Tips for best results
- 1Feed responses with their segment tags inline — segment cuts are where the real insight is, and Claude cannot infer them.
- 2Always include a prior-period summary if you have one. The 'what changed' section is usually the most valuable part of the report for a CX leader.

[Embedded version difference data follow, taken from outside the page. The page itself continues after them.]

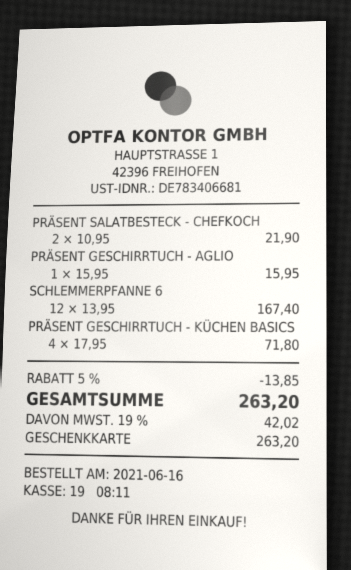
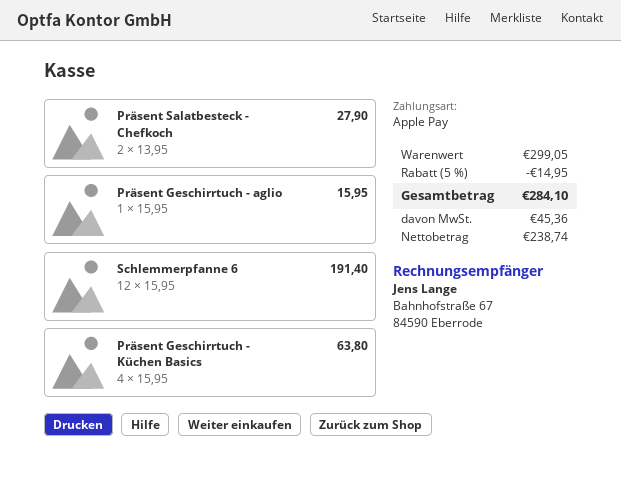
payment method: gift card -> Apple Pay
PRÄSENT SALATBESTECK - CHEFKOCH: 2 x 10.95 = 21.90 -> 2 x 13.95 = 27.90
SCHLEMMERPFANNE 6: 12 x 13.95 = 167.40 -> 12 x 15.95 = 191.40
PRÄSENT GESCHIRRTUCH - KÜCHEN BASICS: 4 x 17.95 = 71.80 -> 4 x 15.95 = 63.80
discount: 5% = 13.85 -> 5% = 14.95
tax: 42.02 -> 45.36
total: 263.20 -> 284.10

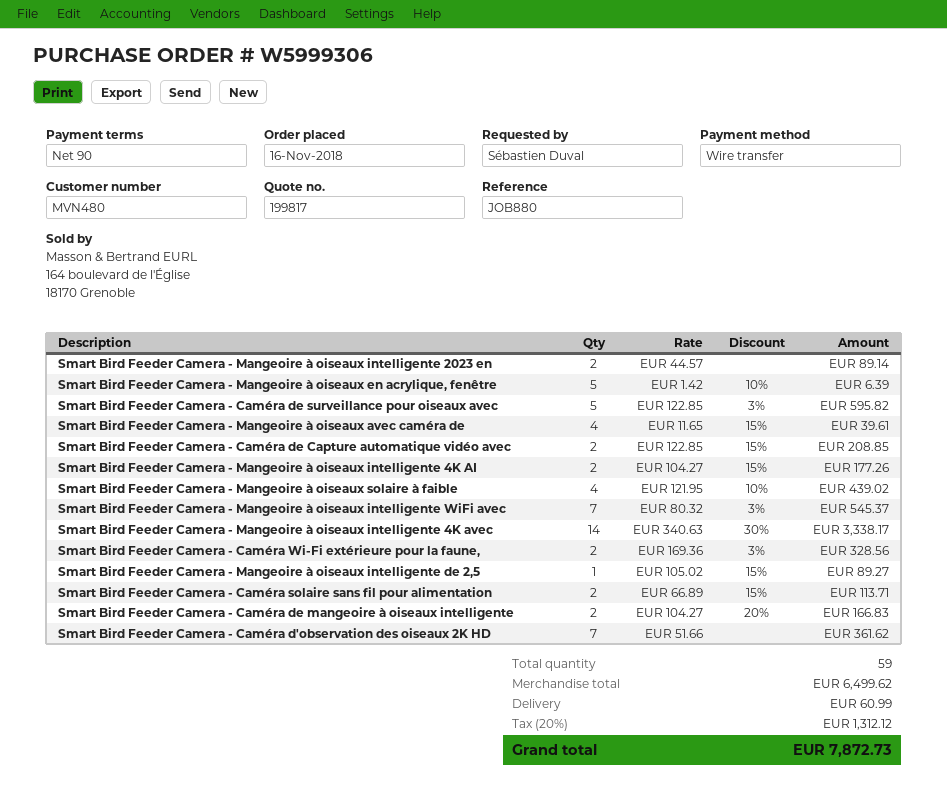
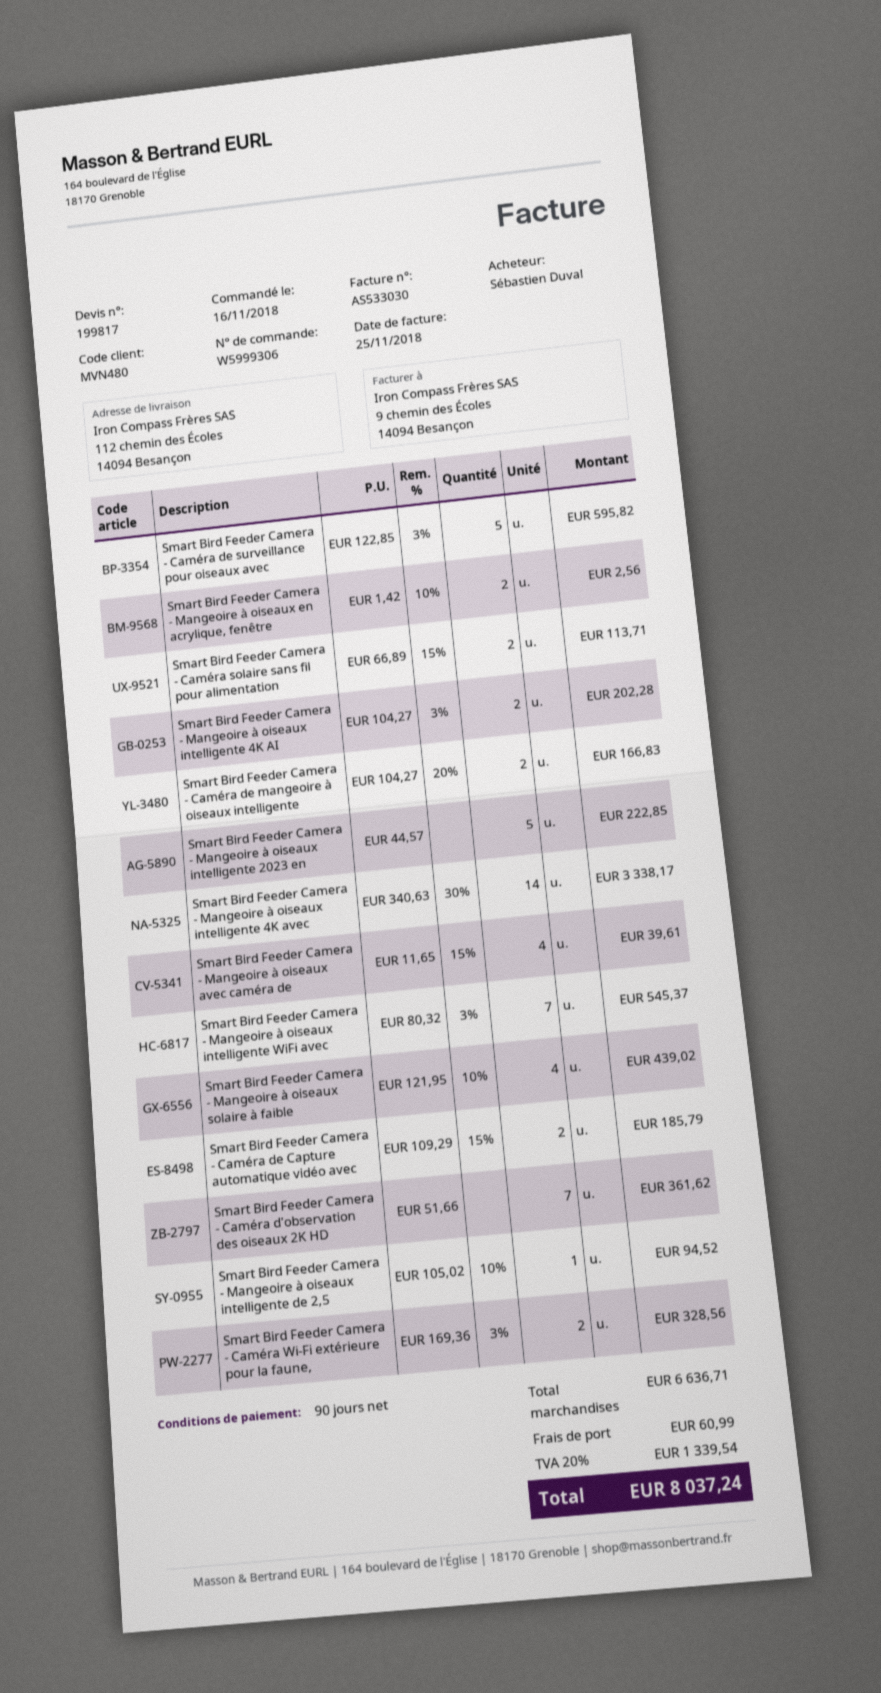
Smart Bird Feeder Camera - Mangeoire à oiseaux intelligente 2023 en: 2 x 44.57 = 89.14 -> 5 x 44.57 = 222.85
Smart Bird Feeder Camera - Mangeoire à oiseaux en acrylique, fenêtre: 5 x 1.42 - 10% = 6.39 -> 2 x 1.42 - 10% = 2.56
Smart Bird Feeder Camera - Caméra de Capture automatique vidéo avec: 2 x 122.85 - 15% = 208.85 -> 2 x 109.29 - 15% = 185.79
Smart Bird Feeder Camera - Mangeoire à oiseaux intelligente 4K AI: 2 x 104.27 - 15% = 177.26 -> 2 x 104.27 - 3% = 202.28
Smart Bird Feeder Camera - Mangeoire à oiseaux intelligente de 2,5: 1 x 105.02 - 15% = 89.27 -> 1 x 105.02 - 10% = 94.52
subtotal: 6499.62 -> 6636.71
tax: 20% = 1312.12 -> 20% = 1339.54
total: 7872.73 -> 8037.24

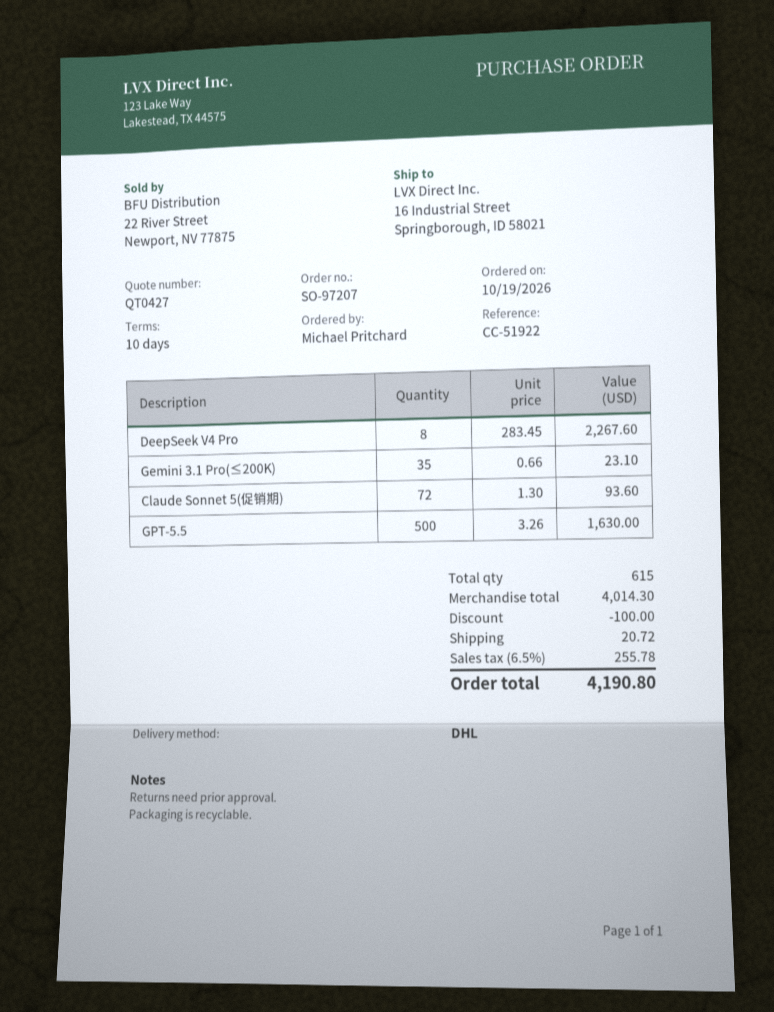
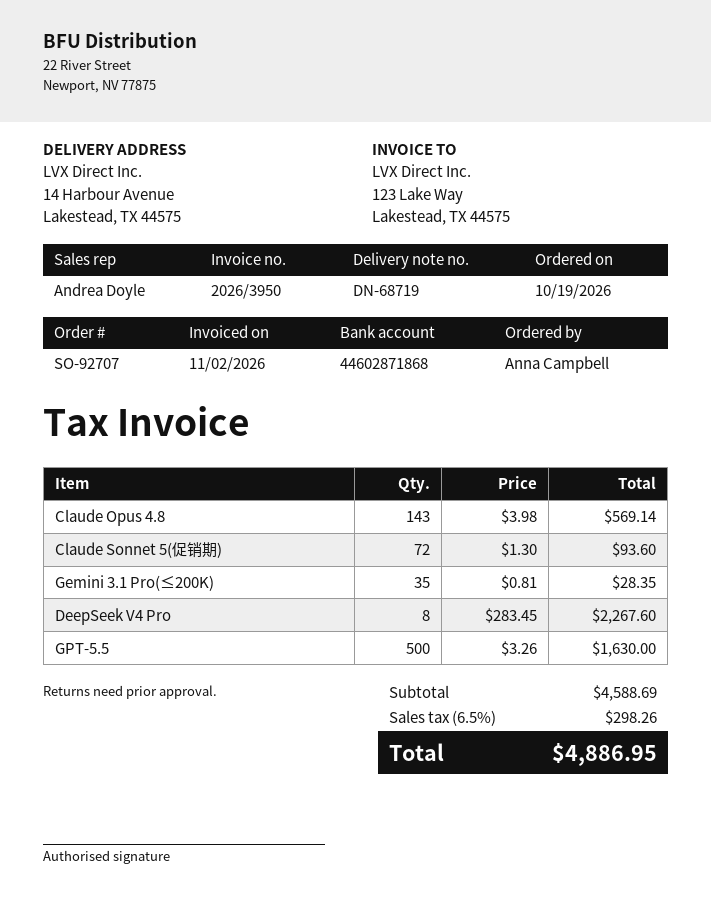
order number: SO-97207 -> SO-92707
ordered by: Michael Pritchard -> Anna Campbell
ship to: 16 Industrial Street, Springborough, ID 58021 -> 14 Harbour Avenue, Lakestead, TX 44575
Gemini 3.1 Pro(≤200K): 35 x 0.66 = 23.10 -> 35 x 0.81 = 28.35
Claude Opus 4.8: none -> 143 x 3.98 = 569.14
subtotal: 4014.30 -> 4588.69
discount: 100.00 -> none
shipping: 20.72 -> none
tax: 6.5% = 255.78 -> 6.5% = 298.26
total: 4190.80 -> 4886.95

- 3If you have more than ~300 responses, batch by segment first (e.g., one synthesis per plan tier) and then ask Claude to synthesize the syntheses.
- 4Ban paraphrased quotes explicitly — synthesis prompts otherwise tend to hallucinate plausible-sounding verbatims.
- 5Pair this output with a 30-minute review with Support and CSM leads before sharing it broadly. They'll catch themes the survey missed.